There are a few things of note.

The filter has a sampling frequency of 47 kHz. This can be set by right clicking the plot and entering the configuration as shown below in Figure 2.
Instead of showing the radians/sample in the plot, we can opt to show the frequency instead. We can configure this by right clicking the x-axis and choosing the options shown in Figure 2.
There is significant dB loss after ~5 Khz.
The quantized and reference responses are nearly identical. This is because I used 32 bit coefficients, with 31 bits allocated to the fraction. This allows near perfect performance from the quantized filter.


Figure 2: Setting sampling frequency


Figure 3: Show frequency on plot

After the filter has been designed, the coefficients must be extracted. This can be done by selecting Targets-->Generate C header.... We can then make the selections shown below in Figure 4, and save the results to fdacoefs.h

After that, we paste the results into coefs.py. Running the script will then output the coefficients line by line in signed binary. After adding the proper SystemVerilog tags, we can place the coefficients into the code as shown below.

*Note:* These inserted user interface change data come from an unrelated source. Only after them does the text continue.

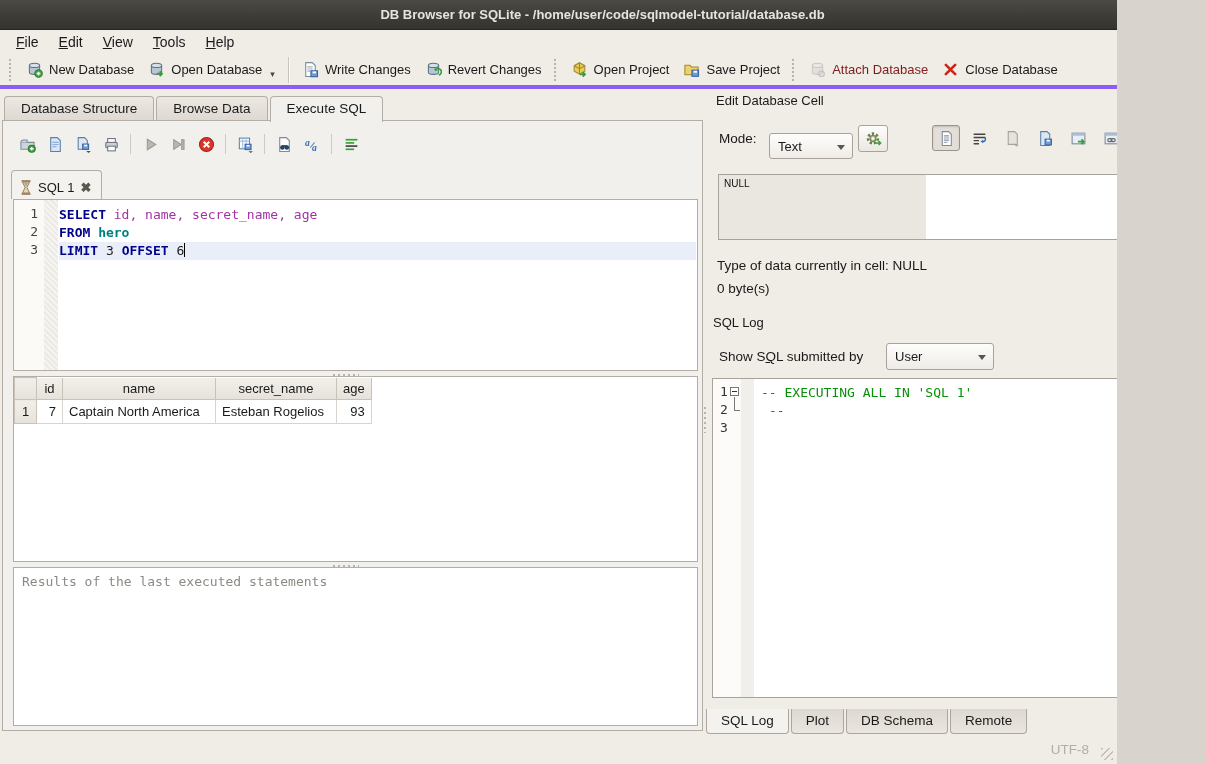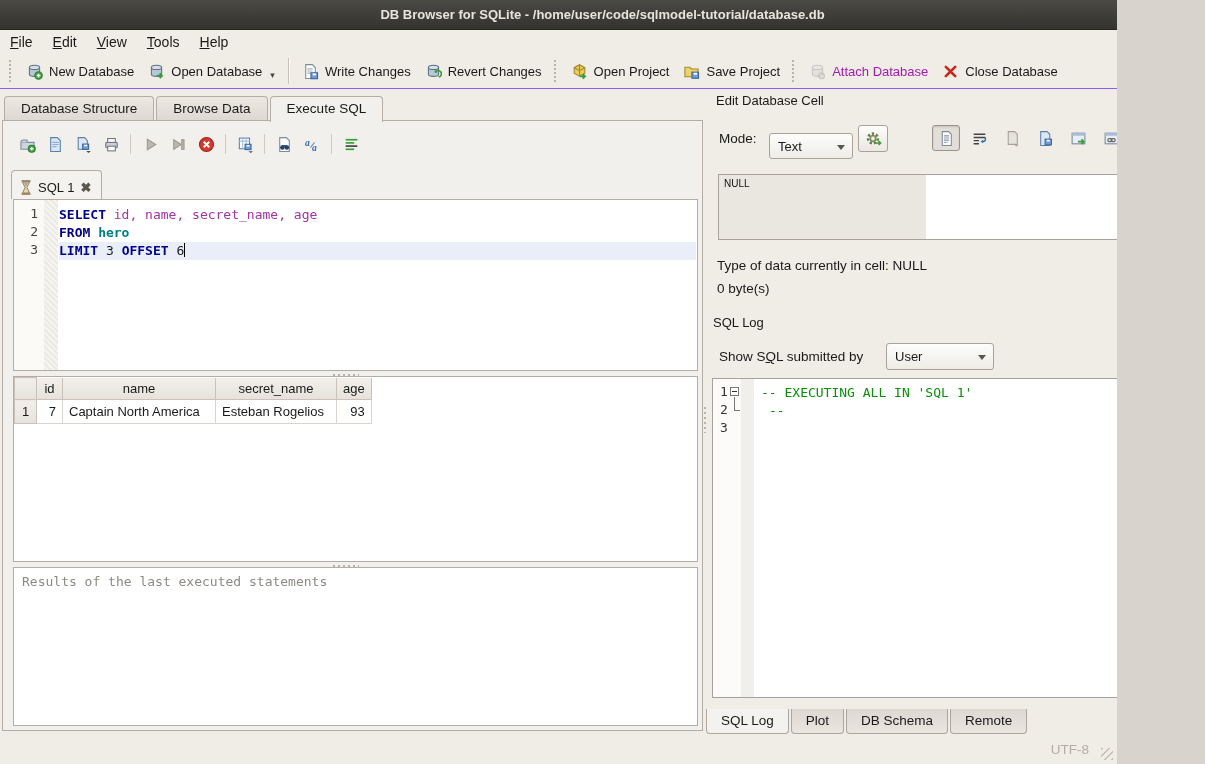--- a/index.html
+++ b/index.html
@@ -26,7 +26,7 @@
   .wc-close::after { content:"✕"; color:#7c2c10; font-size:11px; font-weight:bold; line-height:1; }
   
   .menubar { position:absolute; left:0; top:30px; width:1205px; height:24px;
-    background:#f0ece6; display:flex; align-items:center; }
+    background:#f0ece6; display:flex; align-items:center; padding-left:6px; }
   .menu-item { padding:3px 10px; font-size:14px; }
   u { text-decoration:underline; }
   

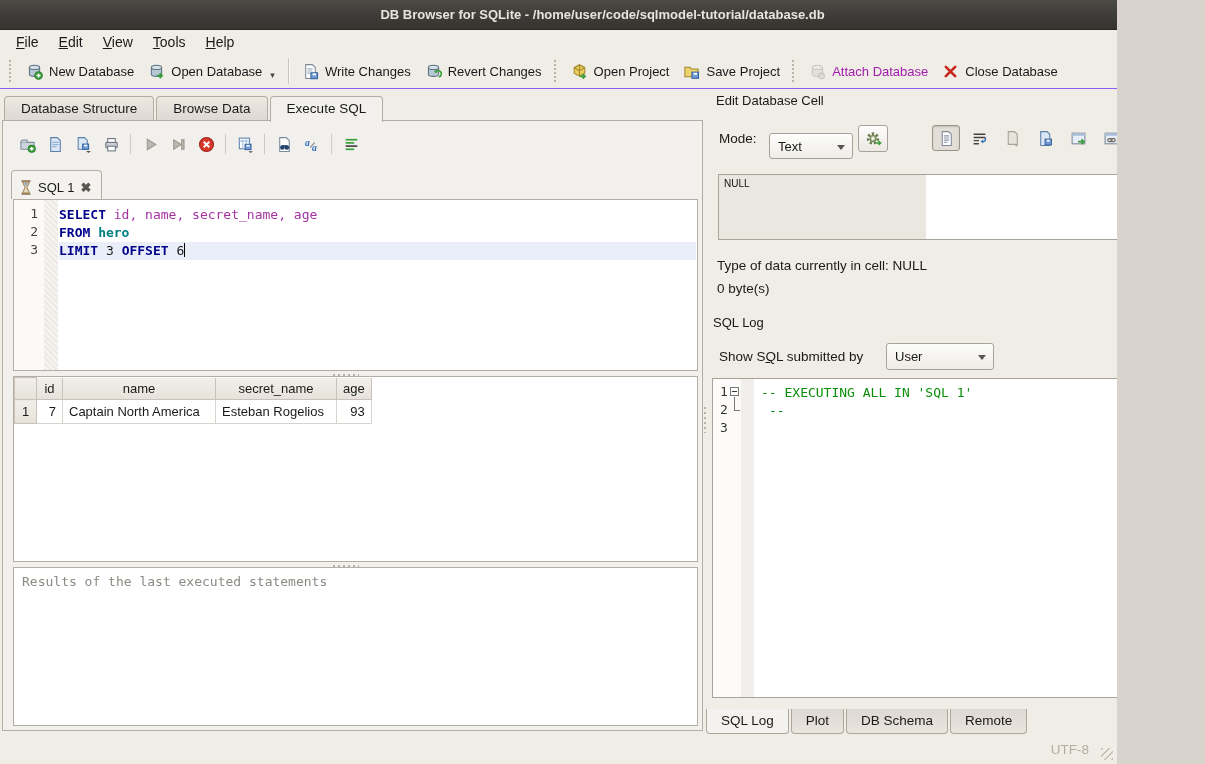--- a/index.html
+++ b/index.html
@@ -31,7 +31,7 @@
   u { text-decoration:underline; }
   
   .toolbar { position:absolute; left:0; top:54px; width:1205px; height:35px;
-    background:#f0ece6; border-bottom:1px solid #8b5cf6;
+    background:#f0ece6; border-bottom:4px solid #8b5cf6;
     display:flex; align-items:center; padding:0 4px; }
   .grip { width:5px; height:22px; border-left:2px dotted #b9b3ab; margin:0 5px; }
   .tsep { width:1px; height:26px; background:#c9c3bb; margin:0 6px; box-shadow:1px 0 0 #fbf9f6; }

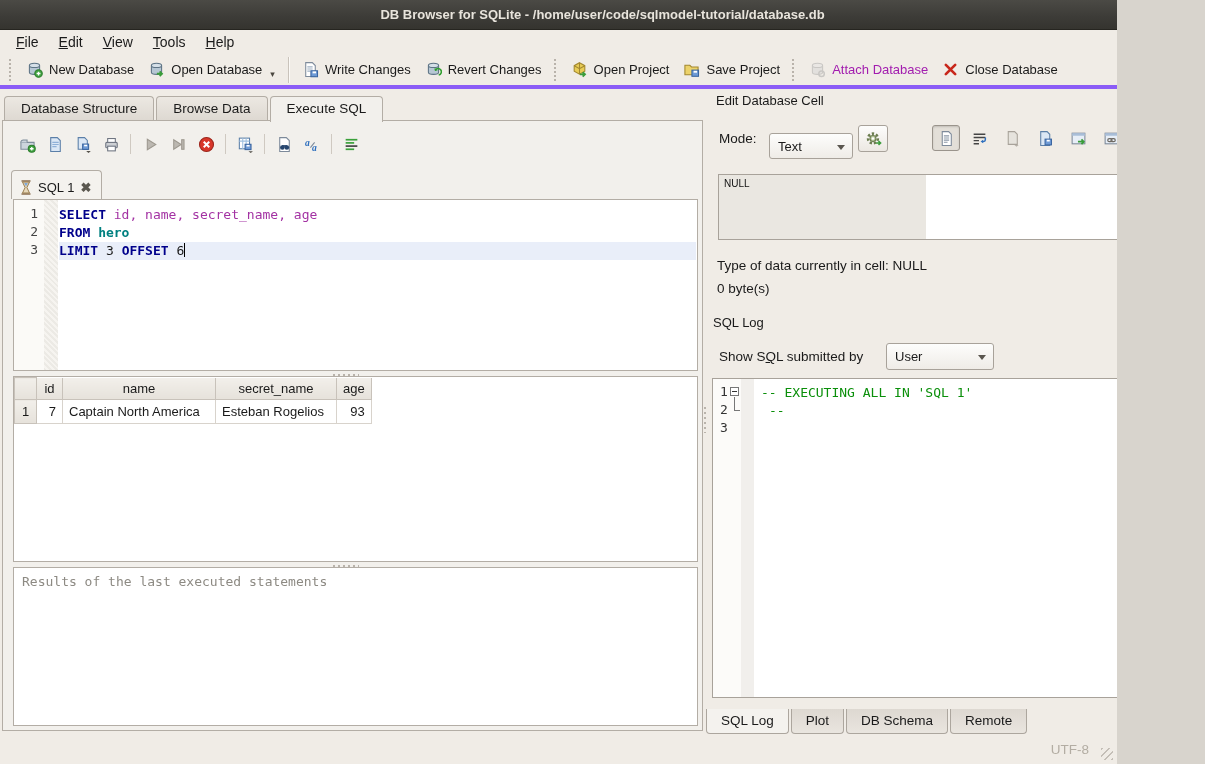--- a/index.html
+++ b/index.html
@@ -36,7 +36,7 @@
   .grip { width:5px; height:22px; border-left:2px dotted #b9b3ab; margin:0 5px; }
   .tsep { width:1px; height:26px; background:#c9c3bb; margin:0 6px; box-shadow:1px 0 0 #fbf9f6; }
   .tbtn { display:flex; align-items:center; gap:6px; padding:4px 7px; font-size:13px; color:#1a1a1a; white-space:nowrap; }
-  .tbtn.disabled { color:#a21caf;text-align:center; }
+  .tbtn.disabled { color:#7f1d1d;text-align:center; }
   .tbtn.disabled svg { opacity:.45; filter:grayscale(1); }
   .caret-sm { font-size:9px; color:#4a463f; margin-left:2px; transform:translateY(4px); }
   svg.i16 { width:17px; height:17px; display:block; }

localparam logic signed [31:0] coef [TAPS-1:0] = '{
    32'b11111111111110000101000100011100,
    32'b11111111111000110010100001001110,
    32'b11111111101101000000010001110011,
    32'b11111111010111011101110000111000,
    32'b11111110110101011110110010000100,
    ....
};

Since these coefficients are created by increasing the magnitude of the original values, we must account for this by shifting the output of our filters right by 31 digits.

Simulation Inputs

We can generate the inputs for the testbench files by using a simple python script. The code written in generate_sin.py generates 50 signals with frequencies increasing logarithmically from 500 to 20000. This allows us to generate a frequency response graph similar to the one shown above from MATLAB. Running this file saves the configured data to input.data. Also, we use the xcu250-figd2104-2L-e board in Vivado.

Pipelined FIR Filter

Design

To design the pipelined FIR filter, we first start with the standard design shown below, and add delay registers via pipelining. Each red line indicates a pipelining operation, and there should be one between each stage. This will reduce our critical path to one adder and one multiplier, instead of 1 multiplier and N-1 adders.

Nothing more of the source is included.